━━━ Working data ━━━
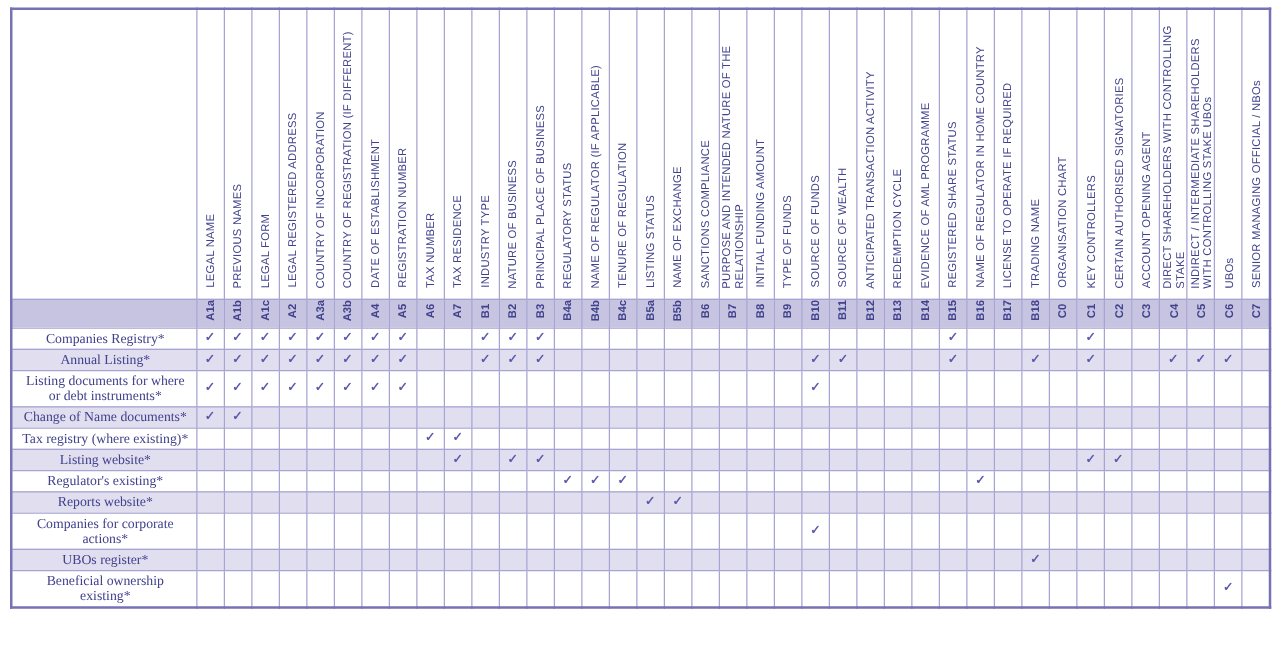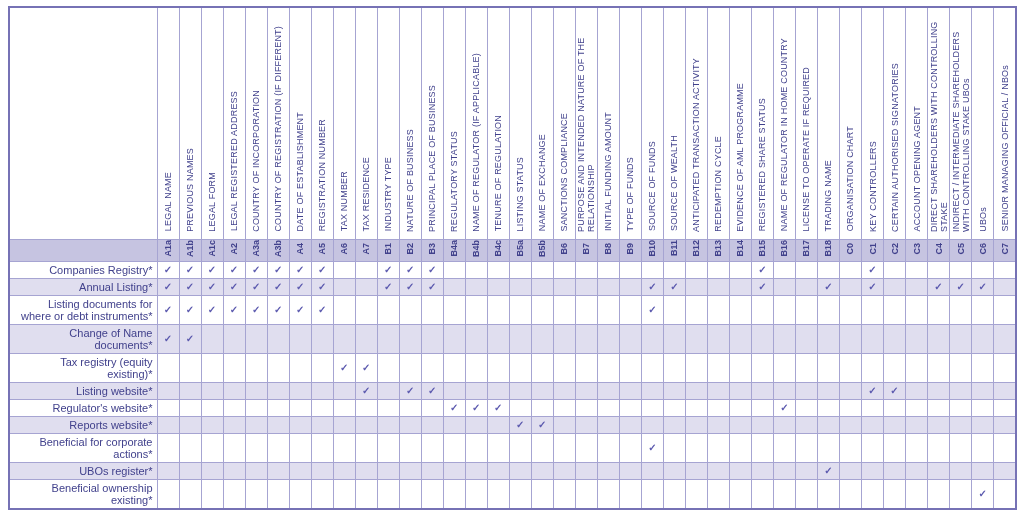--- a/index.html
+++ b/index.html
@@ -72,13 +72,14 @@
   }
   
   tbody th.rowlabel{
-    text-align:right;
+    text-align:center;
     font-weight:400;
     font-size:11px;
     line-height:12px;
     color:var(--hdr-text);
     padding:2px 4px 2px 6px;
     background:inherit;
+    font-family:Liberation Serif, serif;
   }
   tbody tr{background:#ffffff;}
   tbody tr.stripe{background:var(--stripe-bg);}

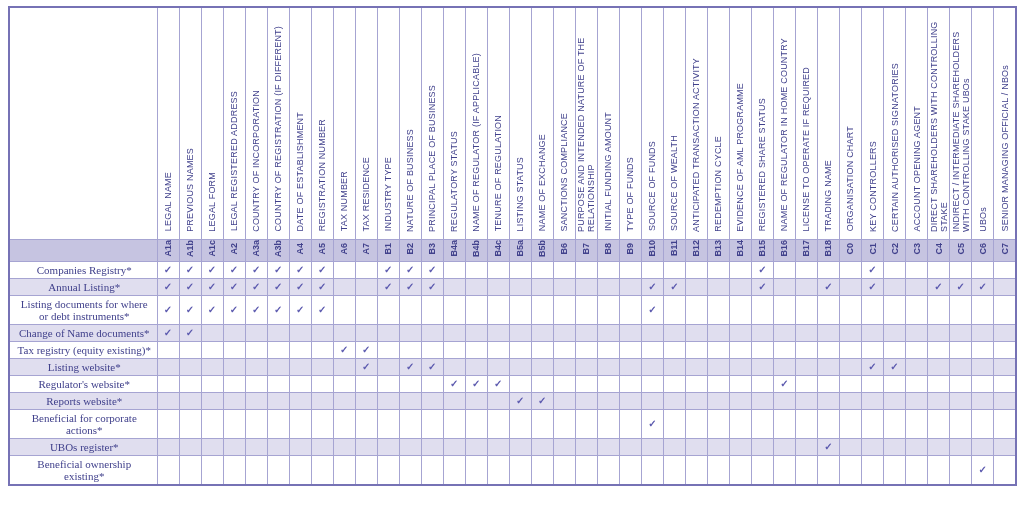--- a/index.html
+++ b/index.html
@@ -399,7 +399,7 @@
           <td></td>
         </tr>
         <tr class="">
-          <th class="rowlabel">Tax registry (equity existing)*</th>
+          <th class="rowlabel">Tax registry (where existing)*</th>
           <td></td>
           <td></td>
           <td></td>

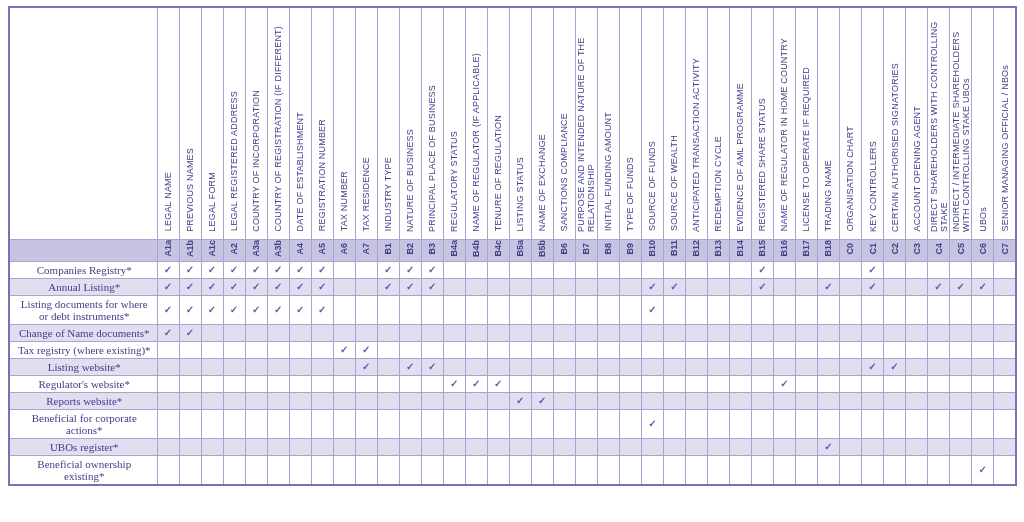--- a/index.html
+++ b/index.html
@@ -483,7 +483,7 @@
           <td></td>
         </tr>
         <tr class="">
-          <th class="rowlabel">Regulator's website*</th>
+          <th class="rowlabel">Regulator's existing*</th>
           <td></td>
           <td></td>
           <td></td>

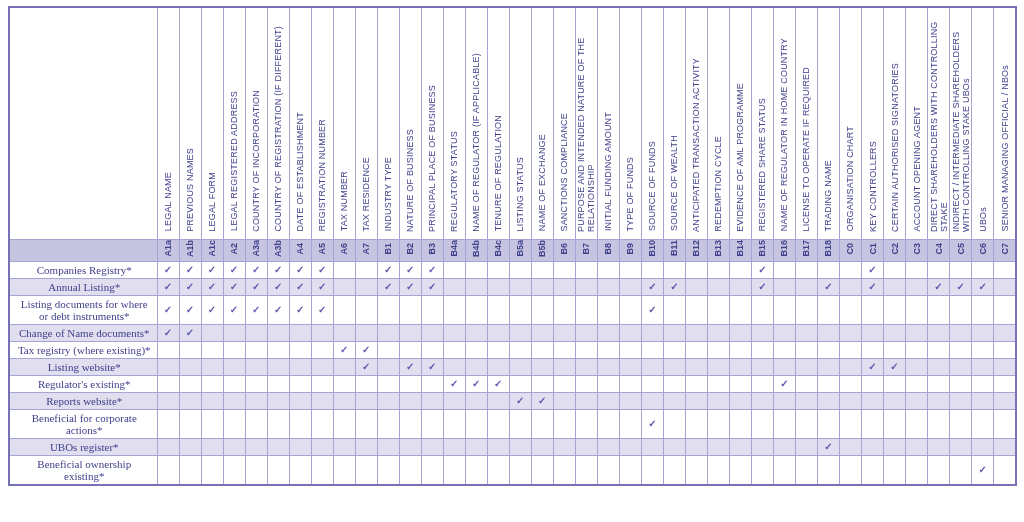--- a/index.html
+++ b/index.html
@@ -567,7 +567,7 @@
           <td></td>
         </tr>
         <tr class="">
-          <th class="rowlabel">Beneficial for corporate actions*</th>
+          <th class="rowlabel">Companies for corporate actions*</th>
           <td></td>
           <td></td>
           <td></td>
━━━
Problem description
Locate the word "corporate" in the data above. Copy every line carrying it.

Response to this task
-          <th class="rowlabel">Beneficial for corporate actions*</th>
+          <th class="rowlabel">Companies for corporate actions*</th>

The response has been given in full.